“Maybe. But I won’t risk our friendship for such a small thing. So, healthy or unhealthy, that’s what it is.”
We walk in silence for some time.
“Look, I might not be the best person to talk about maintaining friendships, but I do know that lying or hiding isn’t the best thing. That’s what they say in books.”
“You’ve read books on relationships?”
“Yeah. Back in college. From Five Love Languages to Men Are From Mars Women Are From Venus.”
My eyes widen as I hear him say that. “You liked that book?”
“Men Are From Mars? Ugh! No. I painfully realized that these books can’t prepare you for shit. You need to understand the person in front of you. That’s more important.”
“Oh, thank heavens. My ex quoted this book every time. And Jesus! How I hated it. I haven’t even read it. I hate it just because of him.”
“Well, good that I don’t like it then.”
“Yup. Or our date would end right here, right now.”
And just like that, things became more comfortable. We talked of books we like and hate, and movies we like and hate. Surprisingly, our tastes match to some extent and we’ve walked for almost an hour without even realizing it. I’m glad I wore comfortable footwear.
“It’s late,” he says. “Shall I drop you home?”
I nod and we hail a cab. I feel good about him. Other than his smile, I also like his taste in books and movies, which also shows his clarity of thought.
We reach Gabs’ building. “Wow. This is a nice place.”
“I’m a guest here. It’s my friend’s. I couldn’t afford this if I sold my kidneys.”
He chuckles and steps closer to me. “Well, I had a good time,” he whispers into my ear.
I feel his breath on my ear and neck. His face is so close to mine. I look up. “So did I.”
He bends lower and hovers his lips just above mine, holding me by the shoulders. I don’t stop him and I don’t move a muscle. Instead, I close my eyes.
He presses his lips against mine, his hands moving to my back and pulling me closer. My arms are wrapped around his back. I feel the kiss, physically, but it doesn’t cause my heart to beat faster. It doesn’t send tingles down my spine. It doesn’t make me want him in my bed. In short, it’s nothing like that night. And as my mind goes back to that kiss with Gabs, it sends my pulse on an overdrive. My heart feels like it’s punching my ribcage.
I step back. “Hey, I’m sorry, Clark.
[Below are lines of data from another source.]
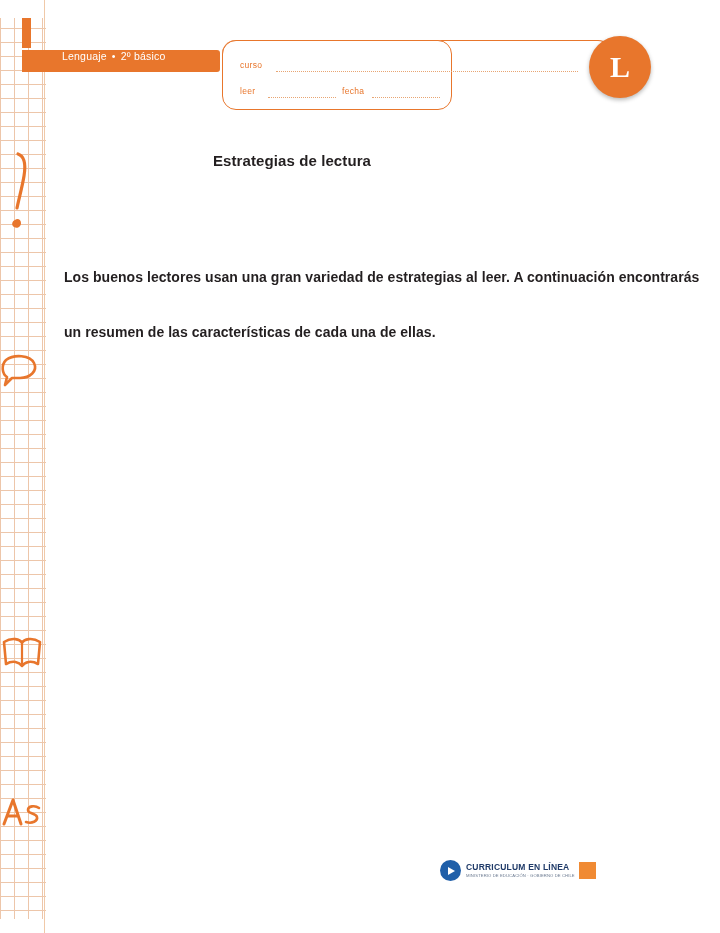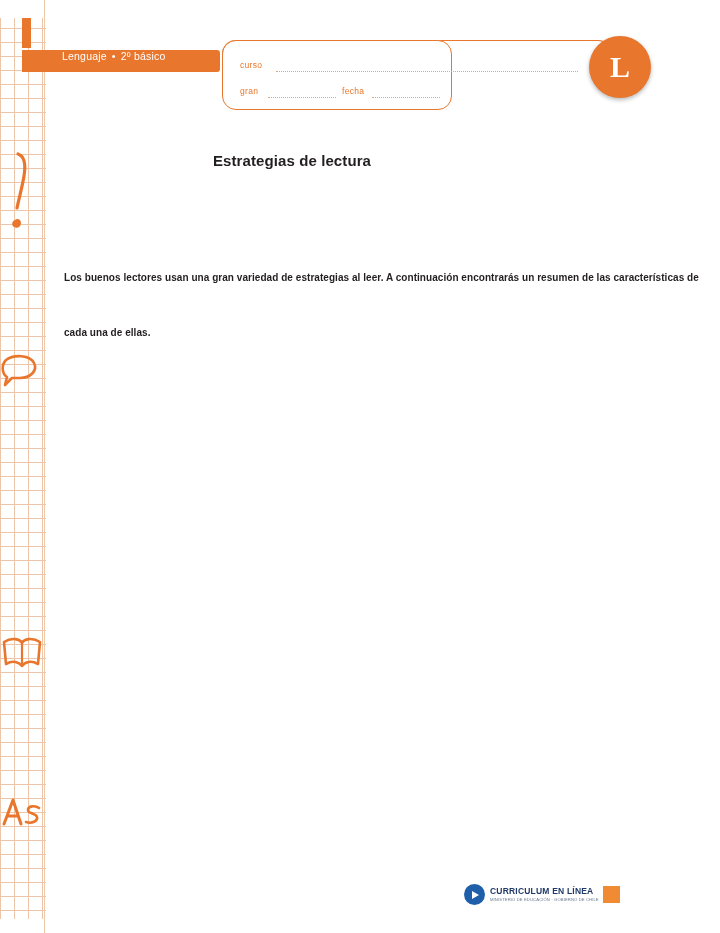"gran" div.field { text: gran -> leer }
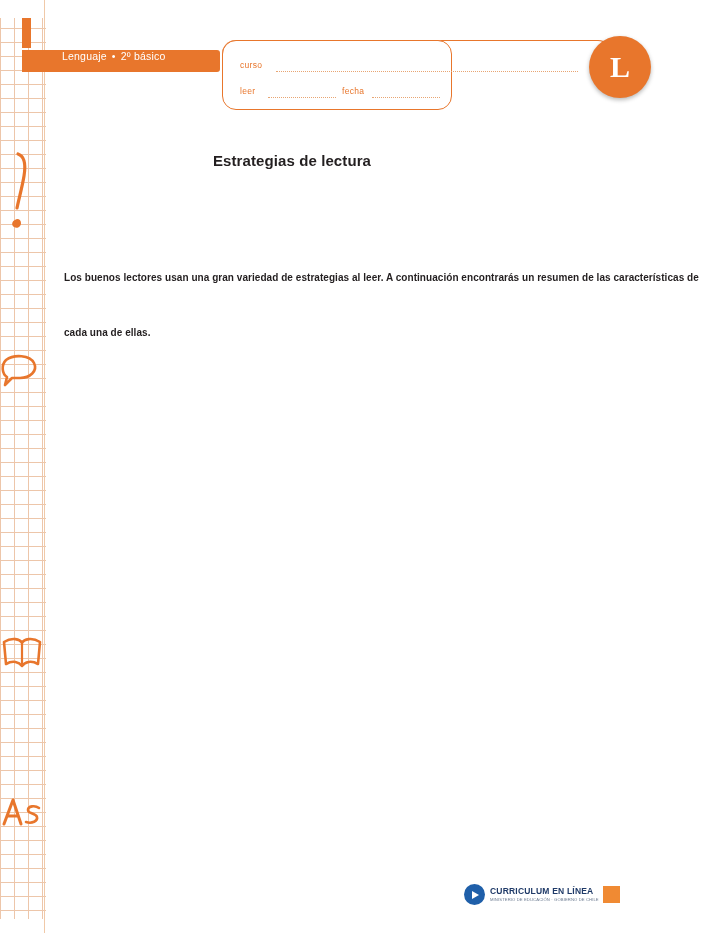"Los buenos lectores usan una" .body-copy { font-size: 10px -> 14px }
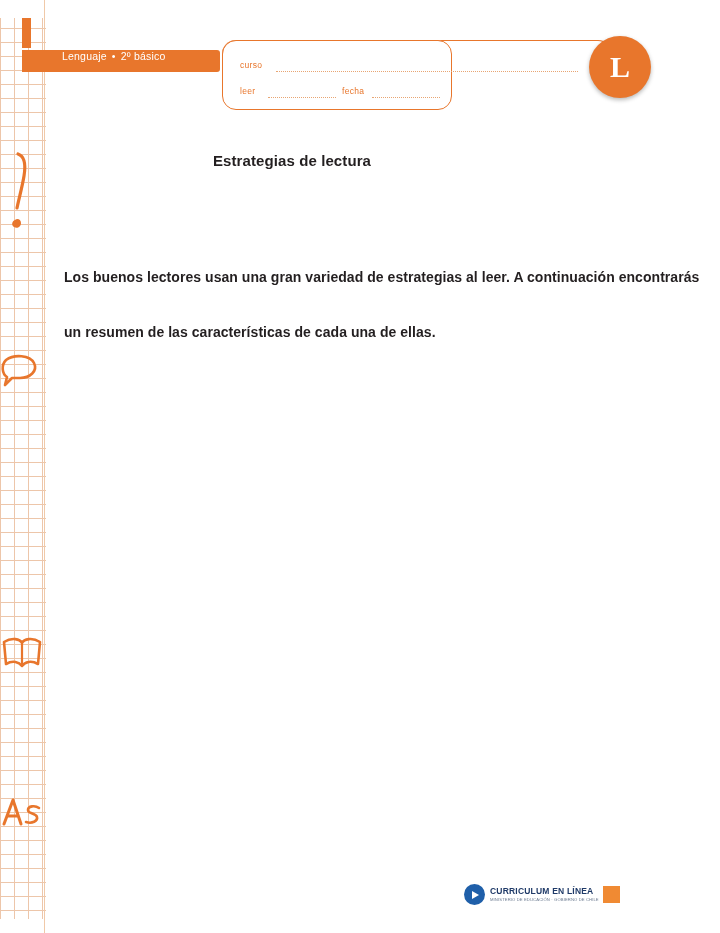"CURRICULUM EN LÍNEA" .footer-logo { left: 464px -> 440px; margin-top: 24px -> none }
I… um… have an early morning tomorrow.” As I say it, I realize tomorrow’s Sunday. “With a friend. For shopping. So, I’ll see you around. Okay? G’nite.”
He lifts his hands and steps away from me, an abashed look on his face. “Shit! I’m sorry, Nora. I thought you wanted it.”
“I did. But… then I remembered my… um… early morning thing.”
He nods. “Maybe you should talk it out with your friend. My guess is you can’t forget that kiss. G’nite and I hope you sort out whatever it is between you guys soon. Call me if you still want to see me after you’ve worked out things with him. Take care.”
He gets into a waiting cab and goes away, leaving me standing there, my mouth half open, trying to process what he just said.
Embarrassment slowly gives way to anger. How dare he suggest it was me at fault? He can’t kiss for shit and he thinks it’s because of something else. How can he judge me, or Gabs, or our friendship?
Dumbass. He doesn’t know shit about us. As if he’s some therapist or something, telling me what to do.
I stomp away inside the gates, giving a stiff wave to Jenkins and making a beeline for the elevator.
Once inside, I take out my phone and begin posting something about dentists and entitled aholes.
“You’re still up? Date didn’t go well?”
“It did. We just had some hot, steamy sex. You wouldn’t know.”